Records supplied Start Marker

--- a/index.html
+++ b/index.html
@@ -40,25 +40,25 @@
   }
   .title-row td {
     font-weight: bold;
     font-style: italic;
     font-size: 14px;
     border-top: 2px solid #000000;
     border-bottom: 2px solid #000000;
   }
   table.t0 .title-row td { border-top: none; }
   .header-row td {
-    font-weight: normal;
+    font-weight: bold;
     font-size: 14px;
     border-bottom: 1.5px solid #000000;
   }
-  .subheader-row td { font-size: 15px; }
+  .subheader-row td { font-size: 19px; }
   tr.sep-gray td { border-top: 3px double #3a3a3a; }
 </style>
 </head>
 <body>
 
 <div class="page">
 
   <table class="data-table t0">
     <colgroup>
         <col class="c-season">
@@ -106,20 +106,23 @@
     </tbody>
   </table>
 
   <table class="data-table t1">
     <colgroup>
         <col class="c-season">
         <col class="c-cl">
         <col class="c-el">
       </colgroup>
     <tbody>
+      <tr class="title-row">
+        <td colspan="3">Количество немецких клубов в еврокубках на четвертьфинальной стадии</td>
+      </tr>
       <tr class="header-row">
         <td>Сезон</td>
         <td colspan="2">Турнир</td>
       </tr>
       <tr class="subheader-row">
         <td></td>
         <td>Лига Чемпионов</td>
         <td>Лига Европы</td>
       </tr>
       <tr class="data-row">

Records supplied End Marker

## What the task asks
Give every entry again, character for character.

## Exercise result
--- a/index.html
+++ b/index.html
@@ -40,25 +40,25 @@
   }
   .title-row td {
     font-weight: bold;
     font-style: italic;
     font-size: 14px;
     border-top: 2px solid #000000;
     border-bottom: 2px solid #000000;
   }
   table.t0 .title-row td { border-top: none; }
   .header-row td {
-    font-weight: normal;
+    font-weight: bold;
     font-size: 14px;
     border-bottom: 1.5px solid #000000;
   }
-  .subheader-row td { font-size: 15px; }
+  .subheader-row td { font-size: 19px; }
   tr.sep-gray td { border-top: 3px double #3a3a3a; }
 </style>
 </head>
 <body>
 
 <div class="page">
 
   <table class="data-table t0">
     <colgroup>
         <col class="c-season">
@@ -106,20 +106,23 @@
     </tbody>
   </table>
 
   <table class="data-table t1">
     <colgroup>
         <col class="c-season">
         <col class="c-cl">
         <col class="c-el">
       </colgroup>
     <tbody>
+      <tr class="title-row">
+        <td colspan="3">Количество немецких клубов в еврокубках на четвертьфинальной стадии</td>
+      </tr>
       <tr class="header-row">
         <td>Сезон</td>
         <td colspan="2">Турнир</td>
       </tr>
       <tr class="subheader-row">
         <td></td>
         <td>Лига Чемпионов</td>
         <td>Лига Европы</td>
       </tr>
       <tr class="data-row">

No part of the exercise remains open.